As you know I tend to be more of a hawk on these issues, and think that Nehru's strategy was misplaced in one crucial regard: hard power is important.

That said, I tend to agree with your analysis that a military base at the present juncture in a Central Asian country seems both premature and liable to be counterproductive. A much more organic picture of our expanding leverage revolves on the increasing number of naval exercises we are conducting with ASEAN nations and other countries. Consequently we were among the first to be able to offer help after after the tsunami. Unfortunately we still have a way to go along that route.
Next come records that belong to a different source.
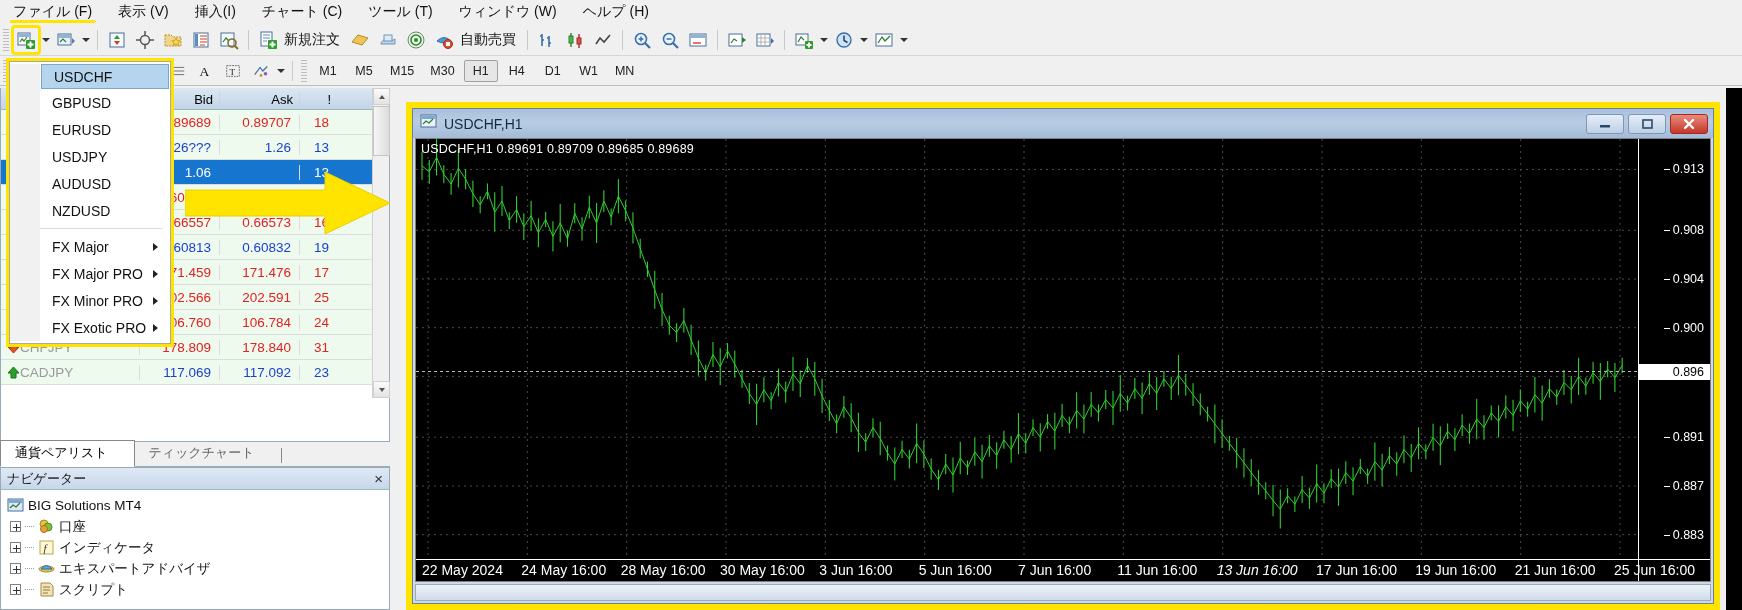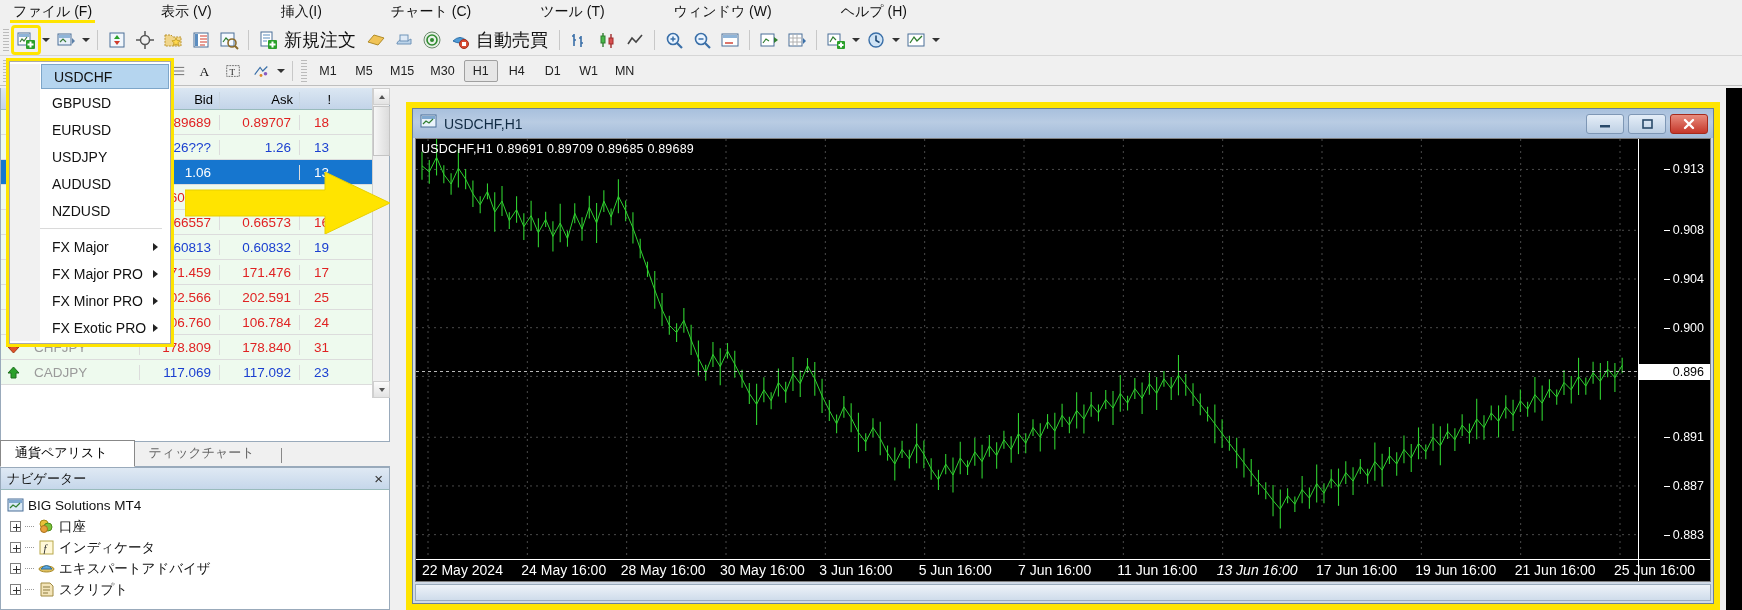--- a/index.html
+++ b/index.html
@@ -9,21 +9,21 @@
     font-family: "Liberation Sans", sans-serif;
     background: #f0f0f0;
   }
   #app { position: relative; width: 1742px; height: 610px; }
 
   
   .menubar {
     position: absolute; top: 0; left: 0; width: 1518px; height: 24px;
     background: #f0f0f0;
     display: flex; align-items: center;
-    font-size: 14px; color: #111; gap: 43px;
+    font-size: 14px; color: #111;
   }
   .menu-item { padding: 2px 13px; white-space: nowrap; cursor: default; }
   .menu-item.underlined { position: relative; }
   .menu-item.underlined::after {
     content: ""; position: absolute; left: 10px; right: 10px; bottom: 0px;
     height: 3px; background: #ffe400;
   }
 
   
   .toolbar1 {
@@ -33,21 +33,21 @@
   }
   .tb-grip { width: 6px; height: 22px; margin: 0 3px;
     background: repeating-linear-gradient(to bottom,#bbb 0 1px,transparent 1px 3px); }
   .tbtn { width: 26px; height: 26px; display: flex; align-items: center;
     justify-content: center; position: relative; margin: 0 1px; border-radius: 2px; }
   .tbtn svg { display: block; }
   .caret { width: 12px; height: 26px; display:flex; align-items:center; justify-content:center; }
   .caret::after { content:""; border-left:4px solid transparent; border-right:4px solid transparent;
     border-top:4px solid #333; display:block; }
   .tb-sep { width: 1px; height: 20px; background: #c8c8c8; margin: 0 5px; }
-  .tb-label { font-size: 18px; color: #111; margin: 0 6px 0 2px; white-space: nowrap; }
+  .tb-label { font-size: 14px; color: #111; margin: 0 6px 0 2px; white-space: nowrap; }
   .hl-yellow { outline: 3px solid #ffe400; outline-offset: -1px; }
 
   
   .toolbar2 {
     position: absolute; top: 56px; left: 0; width: 1742px; height: 30px;
     background: #f0f0f0; display: flex; align-items: center;
     border-bottom: 1px solid #bfbfbf;
   }
   .tfbtn { min-width: 34px; height: 22px; display: flex; align-items: center;
     justify-content: center; font-size: 12.5px; color: #222; margin: 0 1px;
@@ -68,21 +68,21 @@
   .mw-head .col { text-align: right; padding: 0 6px 2px 0; border-left: 1px solid #c9d6e2; }
   .mw-col-sym { width: 138px; border-left: none !important; }
   .mw-col-bid { width: 80px; }
   .mw-col-ask { width: 80px; }
   .mw-col-spr { width: 38px; }
   .mw-body { height: 310px; overflow: hidden; position: relative; }
   .mw-row { display: flex; height: 25px; align-items: center;
     font-size: 13.5px; background: #eefaee; border-bottom: 1px solid #dcdcdc; }
   .mw-row .cell { text-align: right; padding-right: 8px; border-left: 1px solid #dcdcdc; }
   .mw-row .cell.sym { text-align: left; padding-left: 6px; border-left: none;
-    display: flex; align-items: center; gap: 14px; color: #9a9a9a; }
+    display: flex; align-items: center; gap: 0; color: #9a9a9a; }
   .mw-row.sel { background: #1676cf; }
   .mw-row.sel .cell { color: #fff !important; }
   .updn { width: 13px; height: 13px; display:inline-block; position: relative; flex: 0 0 13px;}
   .updn svg { position:absolute; left:0; top:0; }
   .num-red { color: #e02222; }
   .num-blue { color: #1a3fd0; }
   .mw-scroll { position: absolute; right: 0; top: 0; width: 17px; height: 310px;
     background: #f0f0f0; border-left: 1px solid #d0d0d0; }
   .sb-arrow { width: 17px; height: 17px; display:flex; align-items:center; justify-content:center;
     background: linear-gradient(to bottom,#fbfbfb,#e3e3e3); border: 1px solid #cfcfcf; }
Secondly we retain a great image in areas such as Central Asia, parts of Africa and West Asia that we are in danger of losing because we have been unsuccessful in operationalising the good image. This is a second important negative legacy of Nehru's politics that the foreign policy deliberations and decisions are almost exclusively in the hands of the PM and the MEA. We have little discussion of them in public. In Nehru's time some of this was overcome simply because he was a much more engaged leader, but it's downside was spectacularly revealed in 1962. Whether we have bases or not is less important than how the decision was made, and how our foreign policy is handled.